In fact, as John Howard found, there is no easy way to stop desperate people risking their lives to get to Australia in leaky boats. The former federal government only stopped them by turning boats around, housing unauthorised arrivals on Nauru and Papua New Guinea, and introducing temporary protection visas that meant even refugees had no guarantee of permanent residency. Above all, there were no mixed messages from the then prime minister and his senior colleagues.

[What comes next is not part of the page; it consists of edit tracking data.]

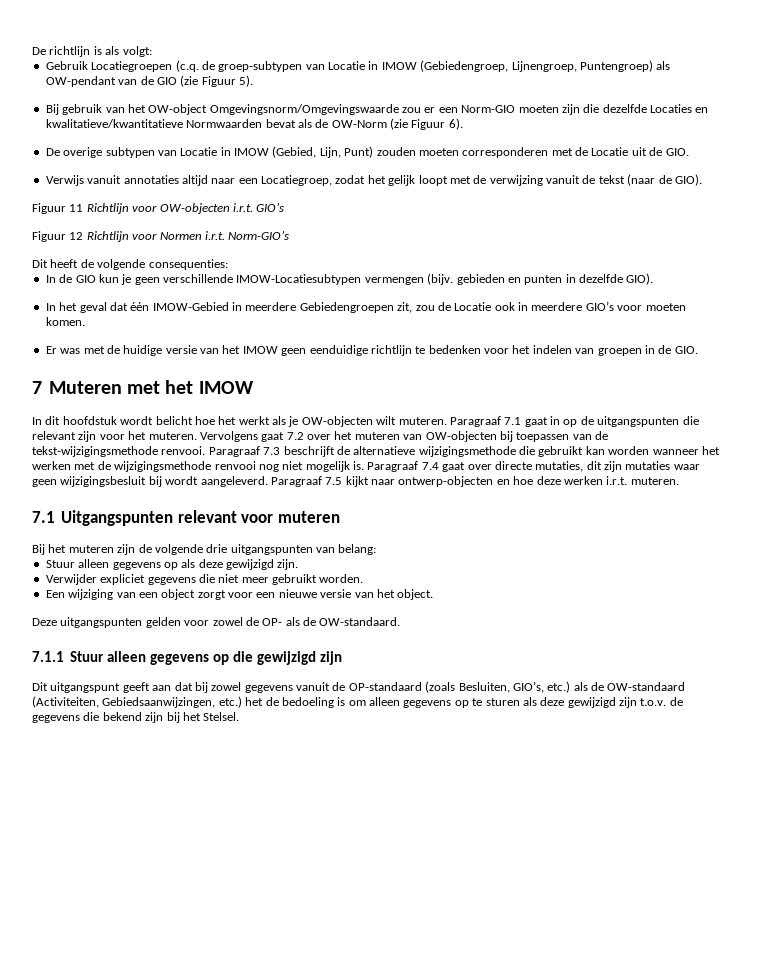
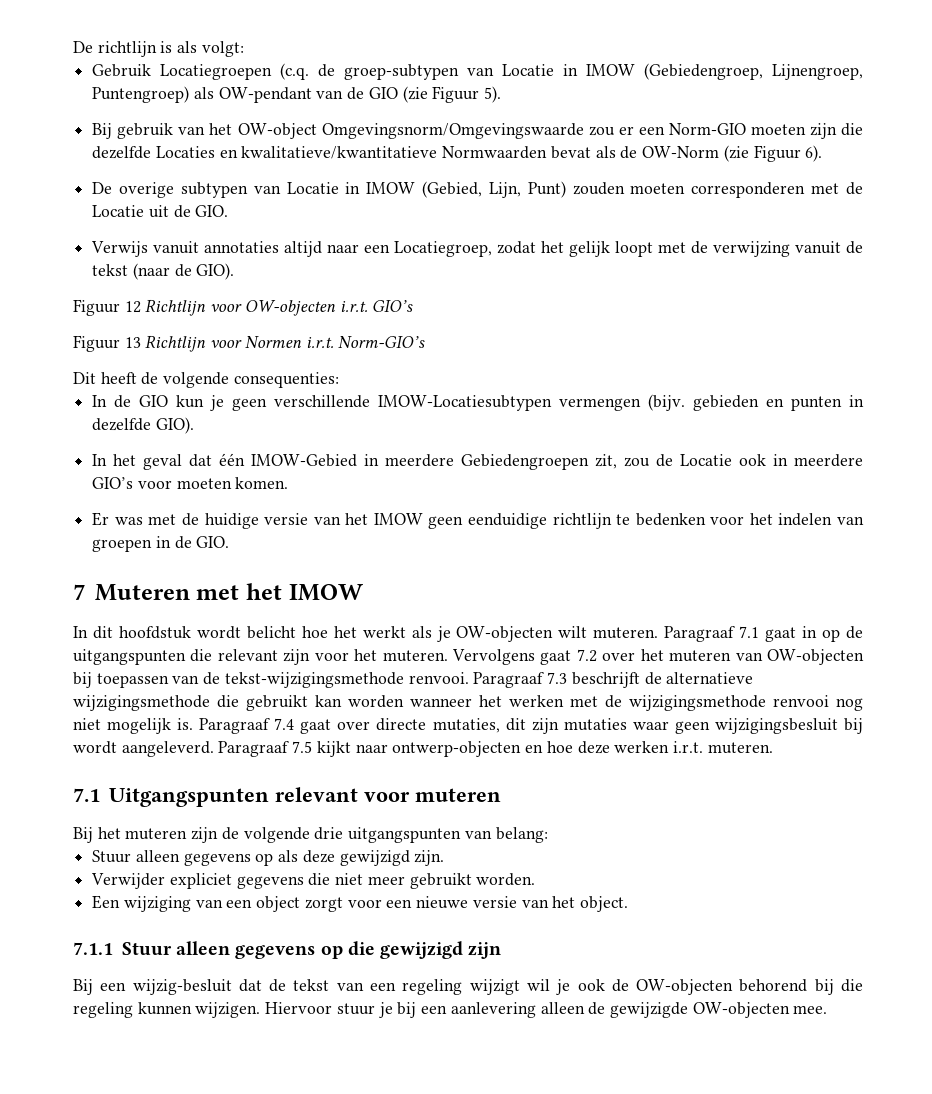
- Figuur 11 Richtlijn voor OW-objecten i.r.t. GIO’s
+ Figuur 12 Richtlijn voor OW-objecten i.r.t. GIO’s
- Figuur 12 Richtlijn voor Normen i.r.t. Norm-GIO’s
+ Figuur 13 Richtlijn voor Normen i.r.t. Norm-GIO’s
- Deze uitgangspunten gelden voor zowel de OP- als de OW-standaard.
- Dit uitgangspunt geeft aan dat bij zowel gegevens vanuit de OP-standaard (zoals Besluiten, GIO’s, etc.) als de OW-standaard (Activiteiten, Gebiedsaanwijzingen, etc.) het de bedoeling is om alleen gegevens op te sturen als deze gewijzigd zijn t.o.v. de gegevens die bekend zijn bij het Stelsel.
+ Bij een wijzig-besluit dat de tekst van een regeling wijzigt wil je ook de OW-objecten behorend bij die regeling kunnen wijzigen. Hiervoor stuur je bij een aanlevering alleen de gewijzigde OW-objecten mee.

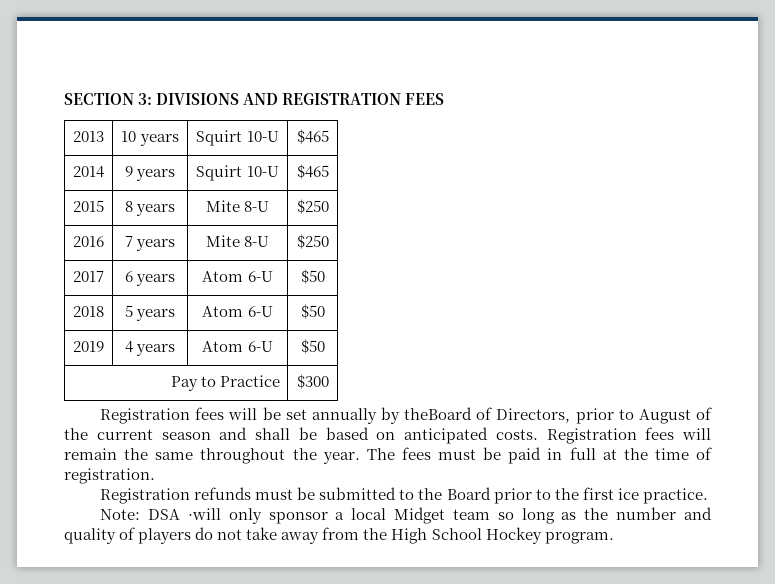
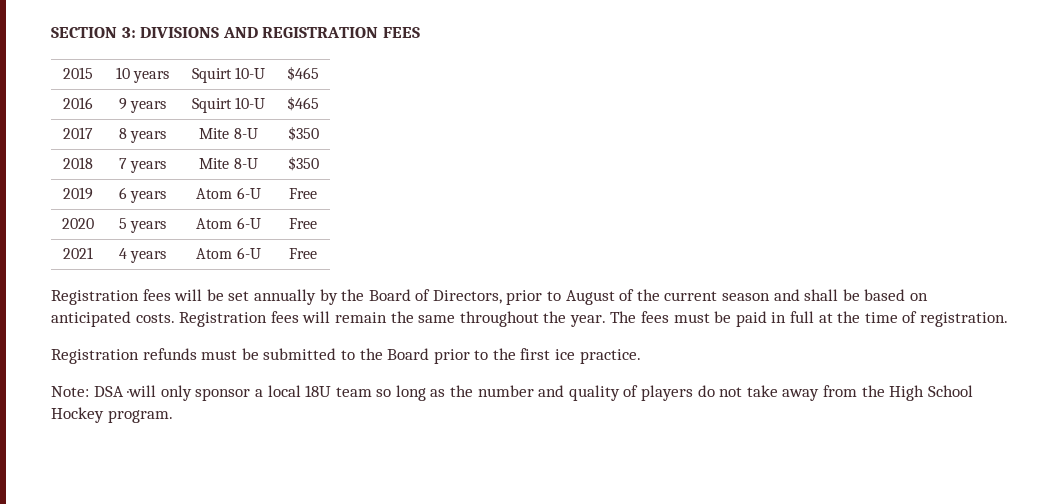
- 2013 | 10 years | Squirt 10-U | $465
+ 2015 | 10 years | Squirt 10-U | $465
- 2014 | 9 years | Squirt 10-U | $465
+ 2016 | 9 years | Squirt 10-U | $465
- 2015 | 8 years | Mite 8-U | $250
- 2016 | 7 years | Mite 8-U | $250
- 2017 | 6 years | Atom 6-U | $50
- 2018 | 5 years | Atom 6-U | $50
- 2019 | 4 years | Atom 6-U | $50
- Pay to Practice | $300
+ 2017 | 8 years | Mite 8-U | $350
+ 2018 | 7 years | Mite 8-U | $350
+ 2019 | 6 years | Atom 6-U | Free
+ 2020 | 5 years | Atom 6-U | Free
+ 2021 | 4 years | Atom 6-U | Free
- Registration fees will be set annually by theBoard of Directors, prior to August of the current season and shall be based on anticipated costs.
+ Registration fees will be set annually by the Board of Directors, prior to August of the current season and shall be based on anticipated costs.
- Note: DSA ·will only sponsor a local Midget team so long as the number and quality of players do not take away from the High School Hockey program.
+ Note: DSA ·will only sponsor a local 18U team so long as the number and quality of players do not take away from the High School Hockey program.

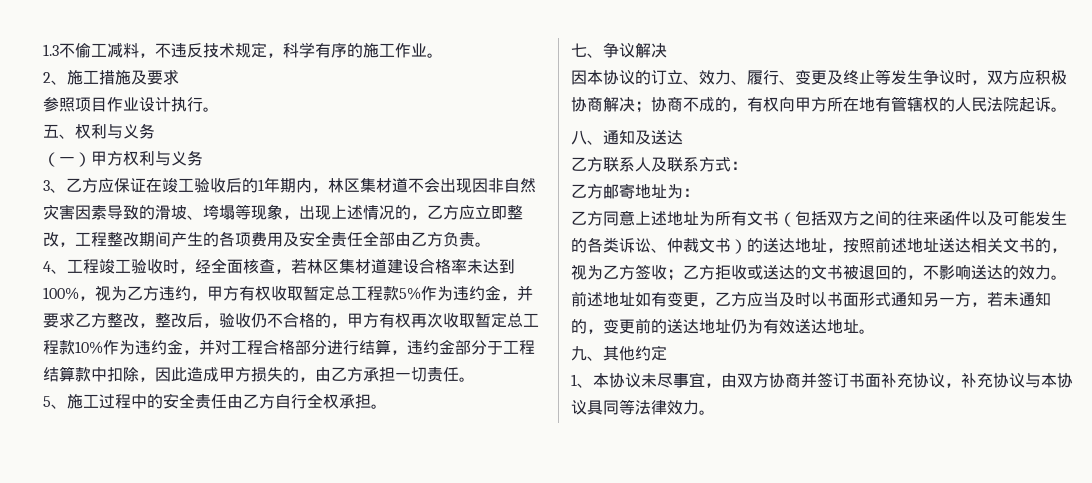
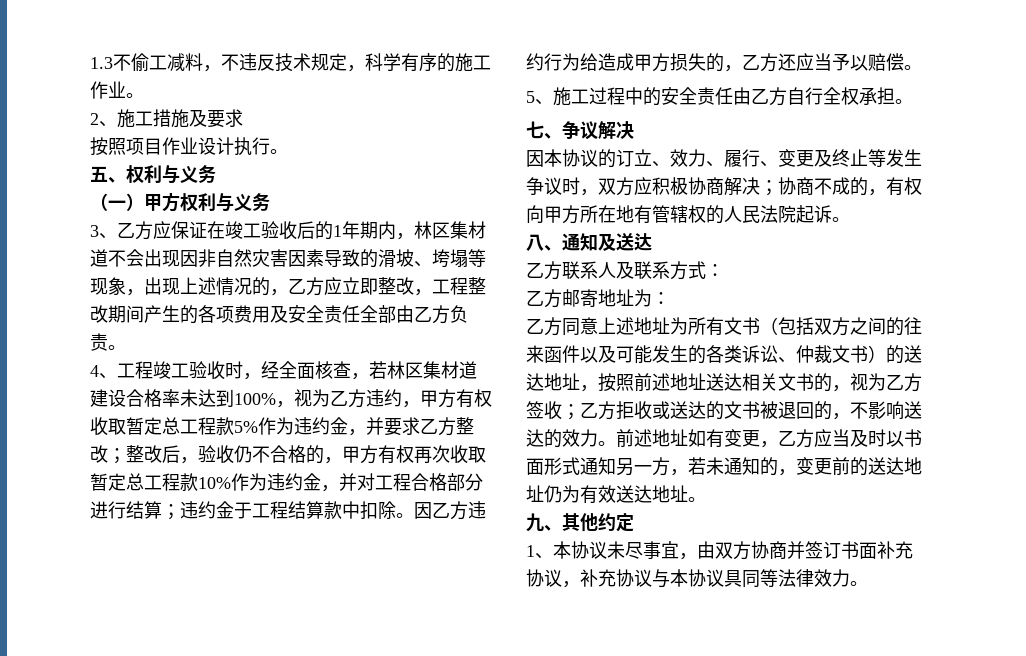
- 参照项目作业设计执行。
+ 按照项目作业设计执行。
- 4、工程竣工验收时，经全面核查，若林区集材道建设合格率未达到100%，视为乙方违约，甲方有权收取暂定总工程款5%作为违约金，并要求乙方整改，整改后，验收仍不合格的，甲方有权再次收取暂定总工程款10%作为违约金，并对工程合格部分进行结算，违约金部分于工程结算款中扣除，因此造成甲方损失的，由乙方承担一切责任。
+ 4、工程竣工验收时，经全面核查，若林区集材道建设合格率未达到100%，视为乙方违约，甲方有权收取暂定总工程款5%作为违约金，并要求乙方整改；整改后，验收仍不合格的，甲方有权再次收取暂定总工程款10%作为违约金，并对工程合格部分进行结算；违约金于工程结算款中扣除。因乙方违约行为给造成甲方损失的，乙方还应当予以赔偿。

When Rudd’s immigration minister hailed policy changes made last year as heralding a more ‘humane’ approach, many high-minded Australians would have welcomed the end of an ignoble chapter in Australia’s history. Unfortunately, being more humane to boat people means that more of them are tempted to come. Rudd’s problem, as always, is his desire to be all things to everyone: wanting to be ruthless against the people smugglers, whom Australian voters despise, but compassionate towards their customers, whom people tend to pity. Perhaps Rudd has managed to embody the confusion of the Australian public. In just about any other politician, though, this kind of logic, akin to crucifying brothel-keepers but canonising their customers, would be attacked as a form of intellectual dishonesty.
One of the best tests of a politician’s character is the ability to retain staff. Advisers, researchers and, above all, personal assistants and diary secretaries see their bosses at very close quarters and quickly become familiar with how they deal with triumph and disaster. If victories are taken for granted while reverses are always someone else’s fault, if a politician is all smiles while people are watching but quite different without an audience, staff soon conclude that their boss is not the real deal. Good people don’t normally dump on their employer. They just leave.
News Ltd publications have recently reported that in just over 18 months, the Prime Minister has lost 23 of an original 39 staff. This rate of turnover is more typical of demoralised institutions under great pressure like Queensland public hospitals than a senior politician’s office. One former staffer described the prime minister as ‘manic’. Another said that he ‘gives little in the way of constructive feedback and doesn’t listen to anybody’.
The public’s greater interest in whether Rudd is a good Prime Minister than a good bloke explains his ‘better PM’ ratings, but not his personal approval ones. Perhaps voters take for granted a prime minister’s personal vendettas, double standards and self-absorption. It may be only when borrowed money can no longer be handed out to favoured constituencies, when there’s official evidence of waste and mismanagement, when the pace of announcements far outstrips the pace of beneficial change and when the promises to fix problems like public hospitals go unfulfilled, that people start to resent their leaders.
Still, when governments have to ask for understanding and perhaps even forgiveness, voters’ assessment of their leaders’ personal qualities then becomes crucial. The great Australian public may tolerate leaders who are unlikeable, but not those who are incompetent and who cannot listen in order to lead.